Connect with us

News

Taco Boy Shares New Branding, Locations, Leadership, Menu Items and More

Published

on

Credit: Savannah Copeland

Taco Boy, which has three locations in the Charleston area, this week announced several changes including new branding, locations, leadership, menu items, and more. The restaurant provided the following updates:

NEW BRANDING

The restaurant’s new look, which was developed by Stitch Design Co. and executed by Eric Pieper of Homestead creative studio in Asheville, NC, is being rolled out this week on the brand new menus. By early December, it will be reflected across
the Taco Boy website and social platforms. You can see the updated menu here (you can see the brunch menu here).

NEW LOCATIONS

The Taco Boy family of taquerias includes the flagship restaurant on Folly, a second location in downtown Charleston (opened in 2009), and the latest in Summerville (2019). In mid-December, Taco Boy is expanding into Asheville, North Carolina, opening a new store at 521 Haywood Road in lively West Asheville. And in 2023, plans are in place for additional locations in the Carolinas. Hiring is currently underway in the Asheville market.

Credit: Savannah Copeland

NEW LEADERSHIP

A native of Southern California, Chef Francisco Alvarez became Taco Boy’s new Culinary Director this past June. He comes to the East Coast after 20 years honing his skills in some of Las Vegas’ lauded kitchens, including serving as Executive Sous Chef at Caesar’s Palace and Chef at Costas Spiliadis’ acclaimed Estiatorio Milos. Francisco’s family is from the Jalisco state of Mexico, where he spent summers growing up.

NEW NIXTAMALIZED TACOS

Chef Francisco has developed an in-house tortilleria using traditional equipment and the centuries-old process of nixtamalization. The process involves steeping corn in an alkaline solution before rinsing it to remove the outer kernel cover (pericarp), and milling it into masa (maize dough). Taco Boy says nixtamalized corn produces a tortilla that is more flavorful, digestible, and is higher in nutritional benefits. Additionally, Chef Francisco will be using heirloom corn, in a variety of hues.

Credit: Savannah Copeland

This process will be on view, behind glass, at the new West Asheville location. Work is underway to develop in-house tortillerias in the Charleston locations as well, with an anticipated rollout in the spring.
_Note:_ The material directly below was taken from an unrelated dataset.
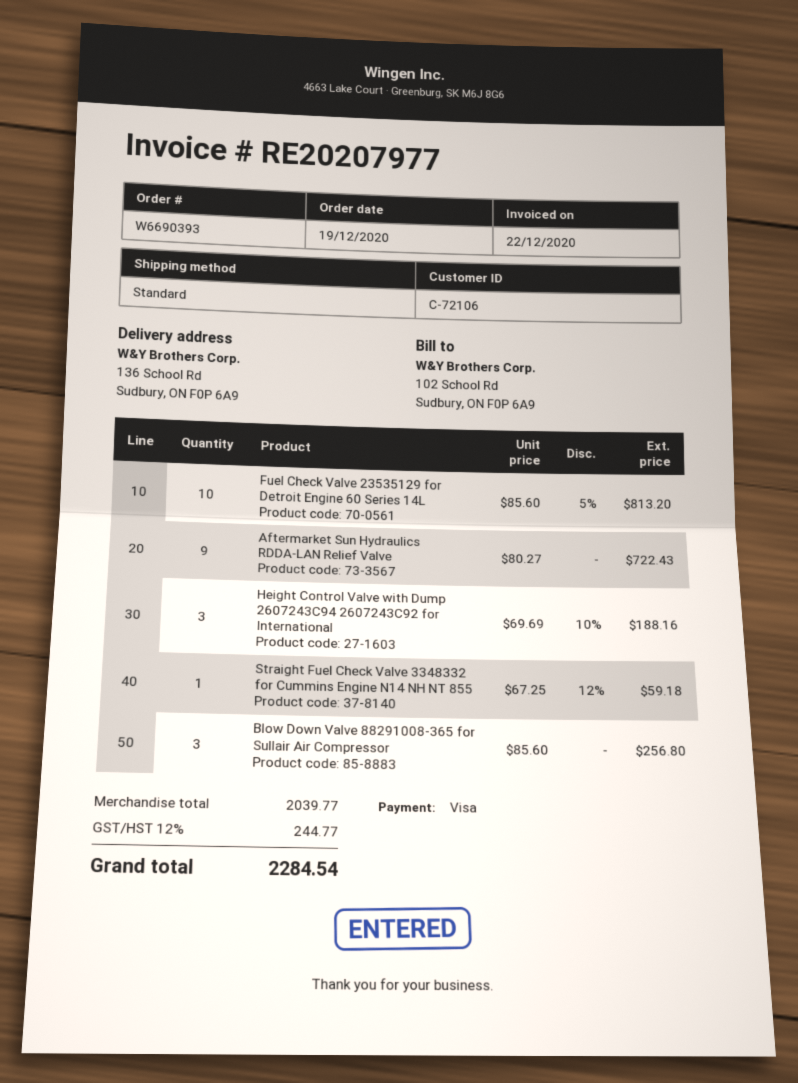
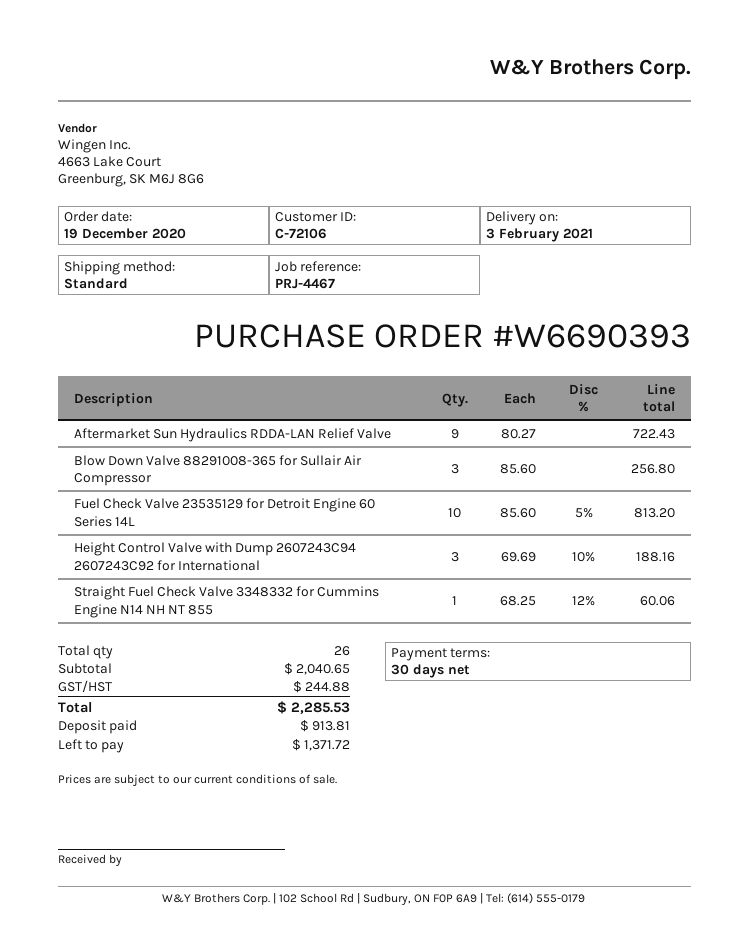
Straight Fuel Check Valve 3348332 for Cummins Engine N14 NH NT 855: 1 x 67.25 - 12% = 59.18 -> 1 x 68.25 - 12% = 60.06
subtotal: 2039.77 -> 2040.65
tax: 244.77 -> 244.88
total: 2284.54 -> 2285.53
In the very near future, Taco Boy will be among few restaurants in the country producing and handmaking nixtamalized corn tortillas in-house using traditional equipment such as a volcanic stone mill. It’s among even fewer establishments executing this process using heirloom corn.

NEW BEVERAGE PROGRAM

A longtime Asheville, NC, restaurant industry veteran of 30 years, Maty Hollingsworth came on board in August as the Interim Beverage Director for Taco Boy. He is overseeing the management of all libations and a refresh of the drink menu for Taco Boy.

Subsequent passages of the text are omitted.